Movie industry demands US law requiring ISPs to block piracy websites

Enlarge / Motion Picture Association CEO Charles Rivkin speaks onstage during CinemaCon, a convention of the National Association of Theatre Owners, at Caesars Palace on April 9, 2024, in Las Vegas, Nevada.

Getty Images | Jerod Harris

Motion Picture Association CEO Charles Rivkin yesterday said his group plans a major push to impose a site-blocking law in the US. The MPA will “work with members of Congress” to require Internet service providers to block piracy websites, he said during a “state of the industry” address at CinemaCon 2024 in Las Vegas, a convention for movie theater owners.

“This danger [of piracy] continues to evolve, and so must our strategy to defeat it,” Rivkin said. “So today, here with you at CinemaCon, I’m announcing the next major phase of this effort: the MPA is going to work with members of Congress to enact judicial site-blocking legislation here in the United States.”

A site-blocking law would let copyright owners “request, in court, that Internet service providers block access to websites dedicated to sharing illegal, stolen content,” he said. Rivkin claimed that in the US, piracy “steals hundreds of thousands of jobs from workers and tens of billions of dollars from our economy, including more than one billion in theatrical ticket sales.”

He also told the audience that pirate-site operators “aren’t teenagers playing an elaborate prank. The perpetrators are real-life mobsters, organized crime syndicates—many of whom engage in child pornography, prostitution, drug trafficking, and other societal ills. They operate websites that draw in millions of unsuspecting viewers whose personal data can then fall prey to malware and hackers.”

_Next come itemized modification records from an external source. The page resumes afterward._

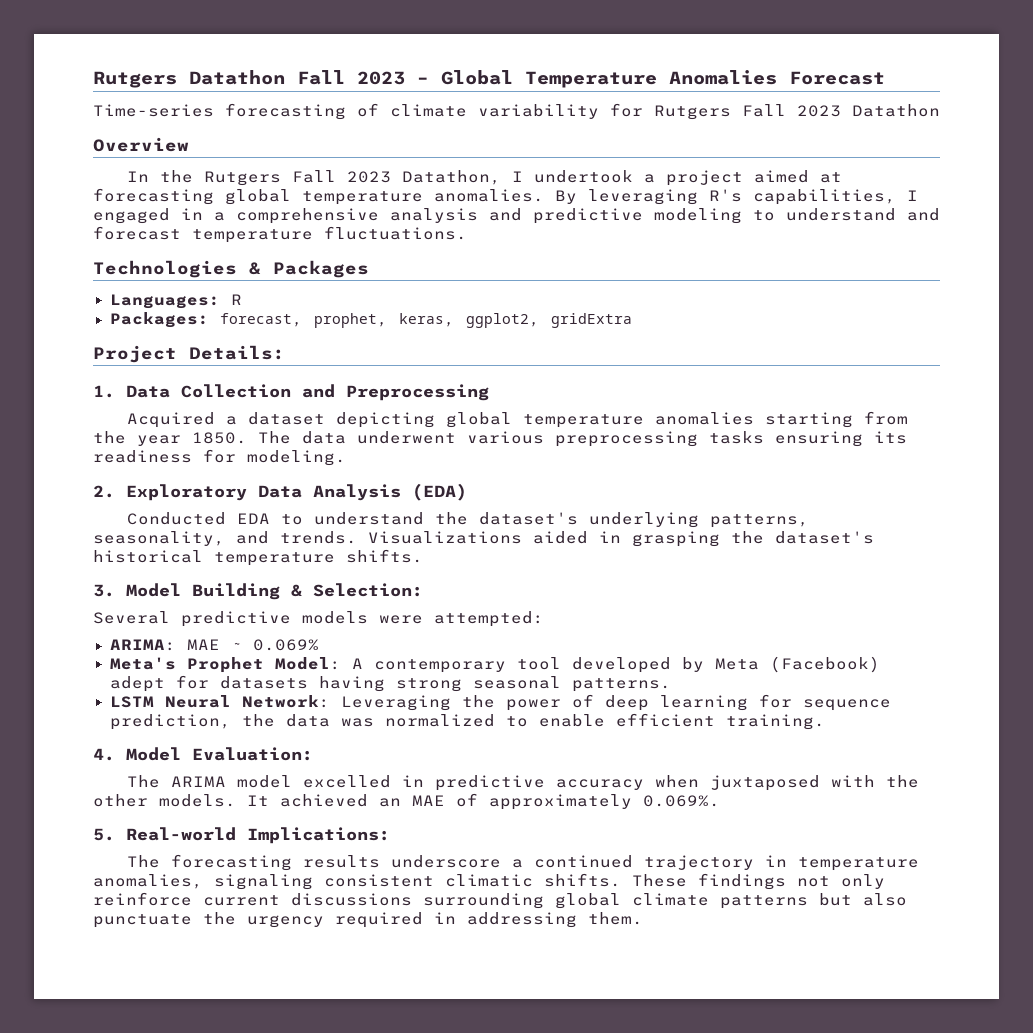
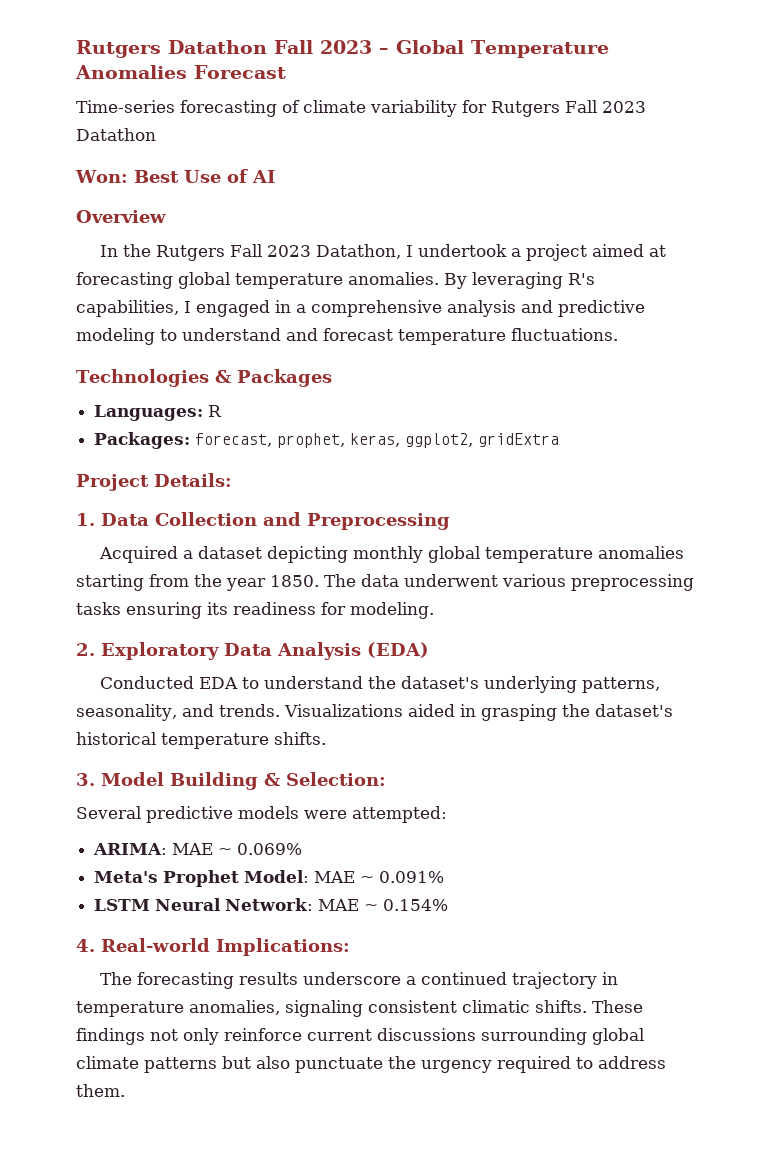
+ Won: Best Use of AI
- Acquired a dataset depicting global temperature anomalies starting from the year 1850.
+ Acquired a dataset depicting monthly global temperature anomalies starting from the year 1850.
- Meta's Prophet Model: A contemporary tool developed by Meta (Facebook) adept for datasets having strong seasonal patterns.
- LSTM Neural Network: Leveraging the power of deep learning for sequence prediction, the data was normalized to enable efficient training.
- 4. Model Evaluation:
- The ARIMA model excelled in predictive accuracy when juxtaposed with the other models. It achieved an MAE of approximately 0.069%.
- 5. Real-world Implications:
+ Meta's Prophet Model: MAE ~ 0.091%
+ LSTM Neural Network: MAE ~ 0.154%
+ 4. Real-world Implications:
- These findings not only reinforce current discussions surrounding global climate patterns but also punctuate the urgency required in addressing them.
+ These findings not only reinforce current discussions surrounding global climate patterns but also punctuate the urgency required to address them.

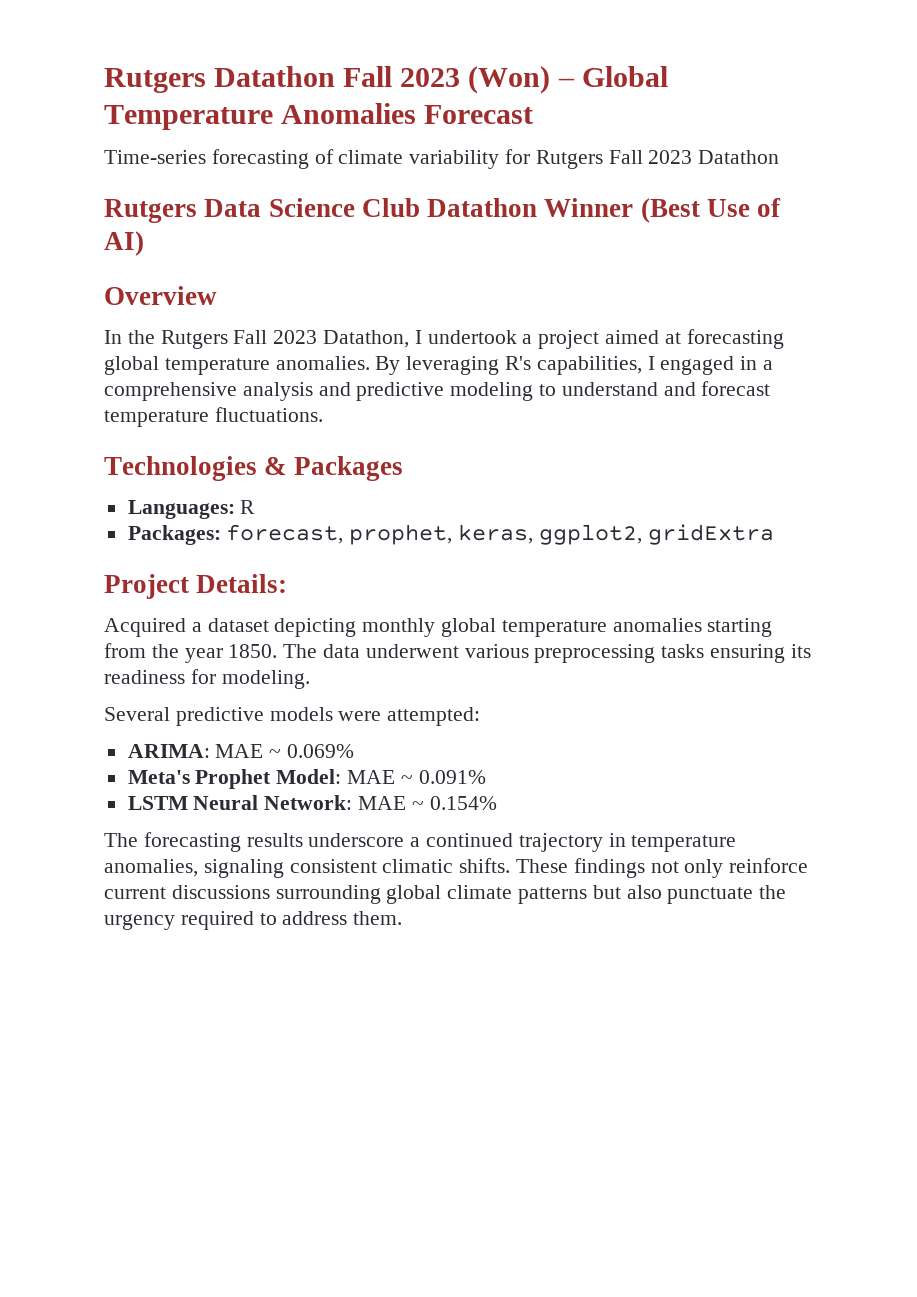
- Rutgers Datathon Fall 2023 – Global Temperature Anomalies Forecast
+ Rutgers Datathon Fall 2023 (Won) – Global Temperature Anomalies Forecast
- Won: Best Use of AI
+ Rutgers Data Science Club Datathon Winner (Best Use of AI)
- 1. Data Collection and Preprocessing
- 2. Exploratory Data Analysis (EDA)
- Conducted EDA to understand the dataset's underlying patterns, seasonality, and trends. Visualizations aided in grasping the dataset's historical temperature shifts.
- 3. Model Building & Selection:
- 4. Real-world Implications:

Rivkin said the industry is already “collaborating with local law enforcement authorities and global cybersecurity experts to identify and investigate illegal piracy operations,” but that this alone isn’t enough—a site-blocking law is also needed, in the MPA’s view.

Lawful content would be blocked, group warns

Consumer advocacy group Public Knowledge urged Congress to reject the MPA push, saying that a site-blocking law would threaten the open Internet. “With today’s announcement, the MPA has made its intentions crystal clear: It wants to give itself and its members the power to force any Internet infrastructure provider, up to and including the broadband providers that service your home, to cut off access to websites on their say-so alone,” said Meredith Rose, the group’s senior policy counsel.

The MPA’s latest push for a site-blocking law comes about two weeks before a Federal Communications Commission vote to restore net neutrality rules that prohibit ISPs from blocking and throttling websites. The proposed net neutrality rules apply only to lawful content, but opponents of site-blocking legislation fear a blocking law would undermine the goals of net neutrality by compelling ISPs to block both lawful and unlawful content.

Rose said the MPA’s requested law would be similar to the proposed Stop Online Piracy Act (SOPA) that was shelved after major protests over a decade ago.

“Nothing has changed since then—not the infrastructure of the Internet that made this unworkable, not the lack of consultation with technologists, and not the back-room dealmaking—except for the brazenness of the industries seeking it. And contrary to MPA’s stance, site-blocking does not ‘work’—it results in significant over-blocking of lawful content,” Rose said.